Tamaracks line the shores of Big Bog Lake in autumn. |
Bog Walk map. Click for larger version. |
The Bog Walk runs miles 2.4 miles round-trip. A boardwalk takes you through wetlands – with leaves of various shrubs turning yellow while others remain green – to a beautiful lake ringed by trees with orange needles.

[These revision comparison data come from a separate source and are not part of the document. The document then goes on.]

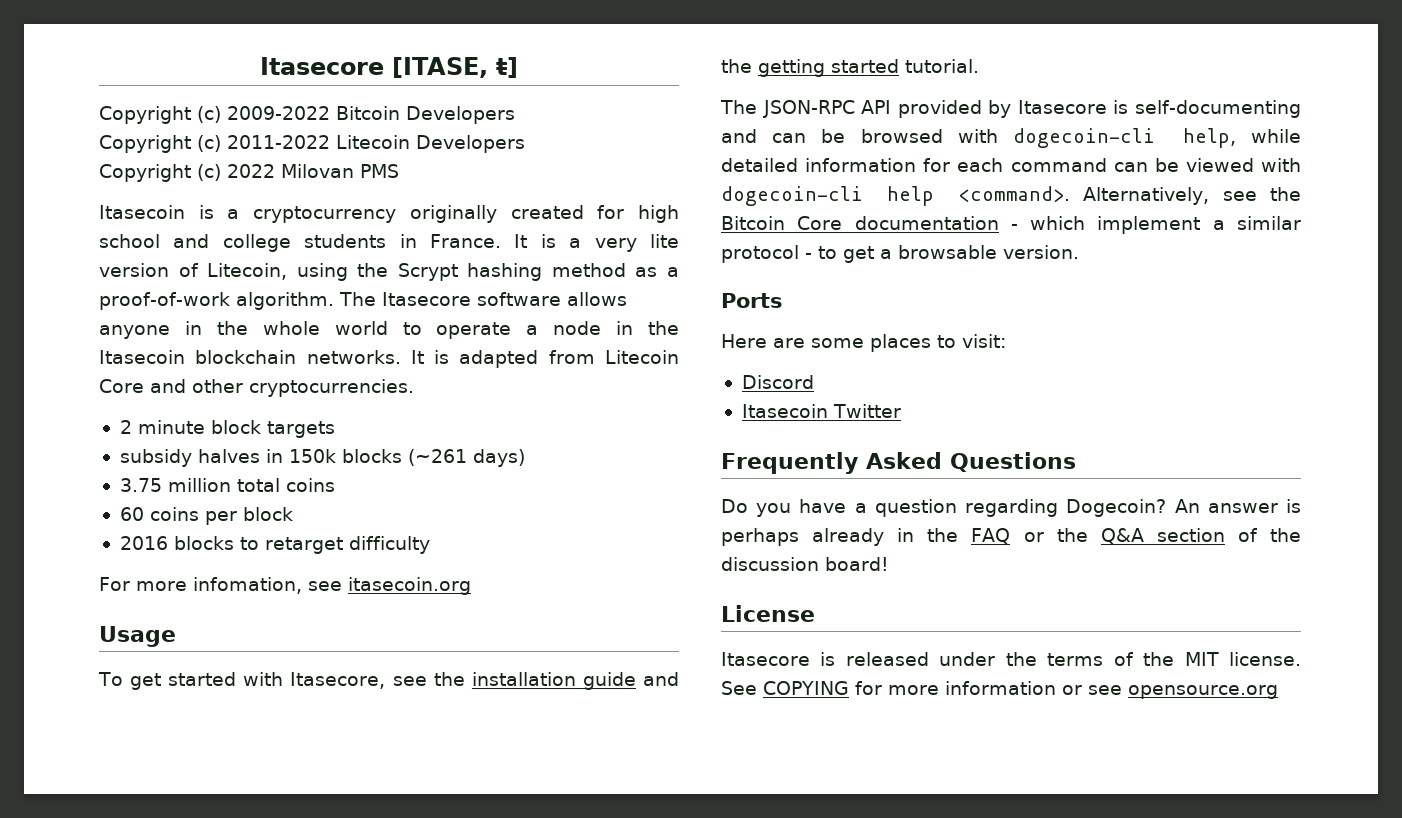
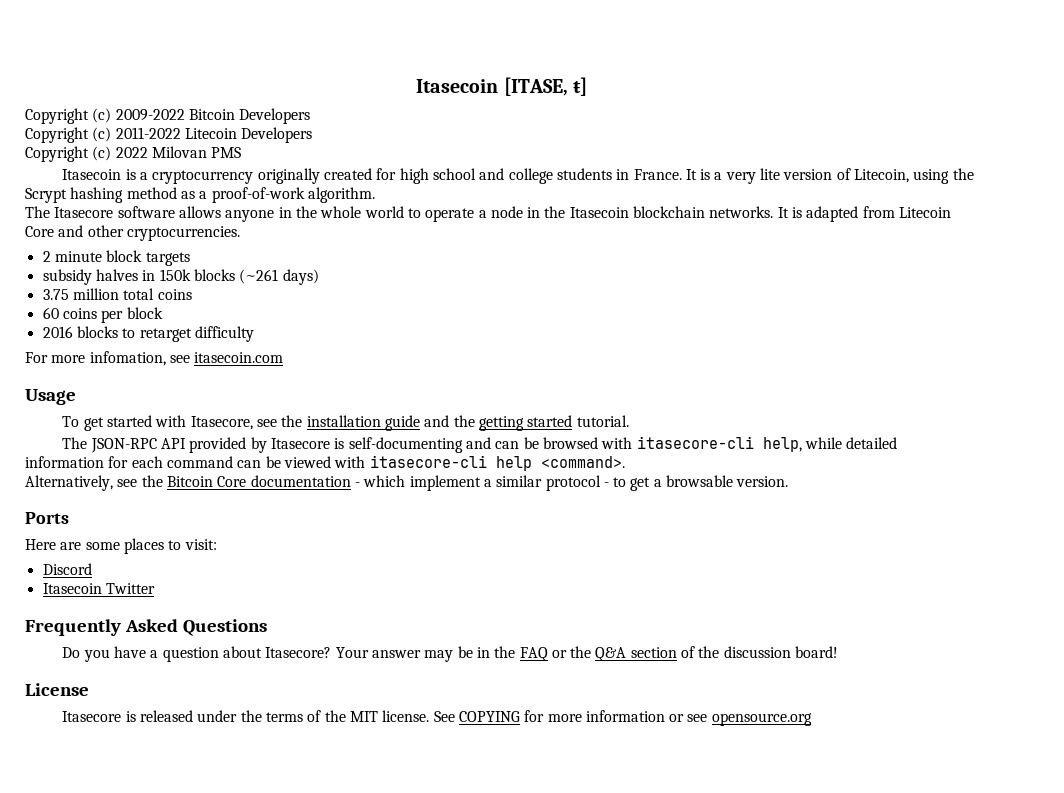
[259,57,384,75] Itasecore -> [416,79,499,93] Itasecoin
(334, 301) none -> (375, 195) //
[347,577,471,595] itasecoin.org -> [194,352,284,363] itasecoin.com
[1012,128,1155,148] dogecoin-cli -> [636,436,754,449] itasecore-cli
[721,186,863,206] dogecoin-cli -> [369,455,487,468] itasecore-cli
(1070, 194) none -> (625, 462) //
[965,499,1301,517] [721,528,885,546] regarding Dogecoin? An answer is perhaps already -> [222,646,473,662] about Itasecore? Your answer may be

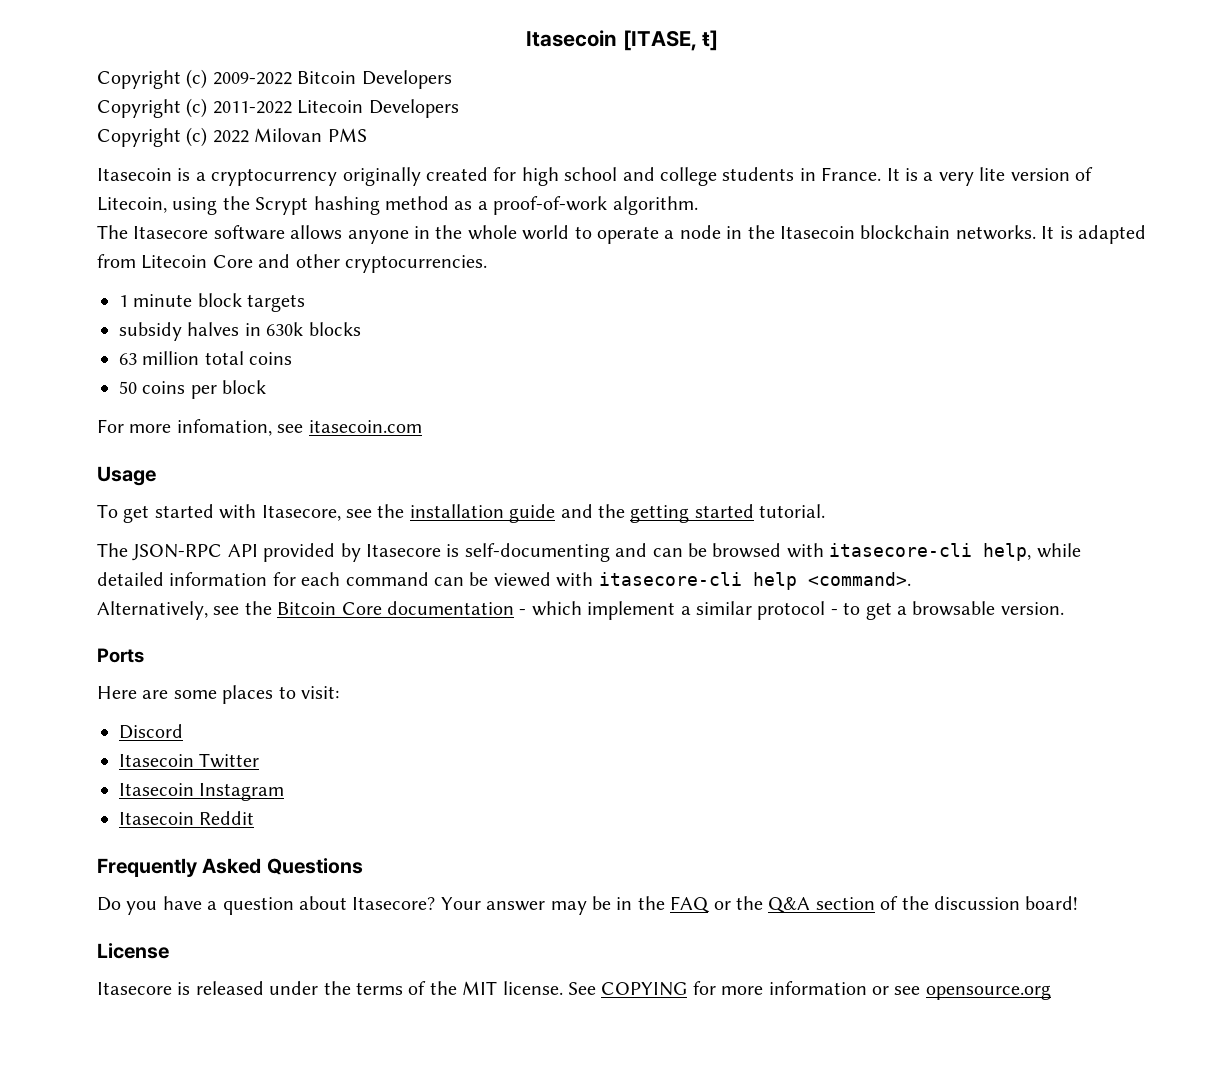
[42,251,51,262] 2 -> [119,295,128,307] 1
[159,269,319,285] [42,289,69,300] 150k blocks (~261 days) // 3.75 -> [266,322,361,336] [119,353,137,365] 630k blocks // 63
[42,307,59,319] 60 -> [119,381,137,394] 50
[42,326,254,342] // 2016 blocks to retarget difficulty -> (267, 387) none
(155, 588) none -> [119,783,285,801] [119,811,255,825] // Itasecoin Instagram // Itasecoin Reddit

To reach the trailhead, from Bemidji, take County Road 19/Lake Avenue NE north. Pretty Lake Bemidji sits to the left/west, and along the way you’ll cross the Mississippi River, which this close to its headwaters is just a small, shallow river. At Bass Lake Road NE, turn right/east; this eventually becomes New Bass Road North. At County Road 20/Birchmont Beach Road NE, go left/west. Next, turn left/south onto County Road 414/State Park Road NE and enter the park. At the next junction, go right/south and then take the next left/southeast into the parking area.
From the parking lot walk alongside the road you just came in on, heading west. Where the road forks to the ranger station, instead right/north. You'll cross County Road 414 and pass the campground's western side. Once you pass the second road to the camper cabins, at 0.3 miles, the trail technically begins. Fortunately, the whole route is shaded.
When the trail crosses County Road 20, you’ve entered wilderness. A couple of trails branch off to the left/northwest, but you'll want to stay on the main trail, which veers right/east.
Most of the trail to this point has been pines with a few hardwoods. The region is a transition zone between the deciduous forests of maple, basswood and oak to the south and the great boreal forest of spruce, fir, paper birch, aspen, and jack pine to the north.
At 0.7 miles, the trail junctions a path going left/north. Continue right-straight/east. Once you pass the bike parking area, you'll come to the quarter-mile boardwalk over a bog.
Big Bog
The bog sits in a tamarack spruce lowland forest. At your feet are a number of fascinating plants you won't anywhere but a swamp – sheets of sphagnum moss that look solid but actually sit on oversaturated soil and would sway if stepped on...round-leaved sundew and pitcher plants that dine on insects...and if in late spring or early summer the showy blooms of lady's-slipper and Dragon’s-mouth orchid that look like they belong in an elegant home's expensive vase rather than a mysterious swamp.
On the slightly higher ground around and in the bog, several shrubs and trees grow. The needles of the black spruce provides year-round greenery.
Leaves on the alders growing in the bog also stubbornly remain green through autumn. The multi-stemmed shrub grows 10-25 feet high and often forms thickets that are impossible to walk through. To identify an alder, look for warty bark, which are signs of a mature shrub.
Or during autumn just look for the green leaves, both on the shrub and the ground. Bacteria on the alder's roots help convert nitrogen to energy, so when there’s less sunlight, the plant has no need to abandon its leaves to stay alive as deciduous trees do.
Bog birch
Another common shrub along the boardwalk is the bog birch, known by various other names including dwarf birch, low birch, and swamp birch. Its leaves do change color in autumn, turning yellow.
Growing about 5-8 feet high, bog birch is a clump-forming shrub that colonizes bogs and lake borders. It requires wet areas and the full sun to thrive.
In 1.2 miles, the trail reaches Big Bog Lake. Tamaracks, a deciduous conifer tree, line the lakeside. Each autumn, its needles turn orange and fall off, as if they were leaves on maple tree. They rise between 40-70 feet tall and about 14-20 inches wide. Tamaracks also are known as American larch.
After taking in the sites, retrace your steps back to the parking lot.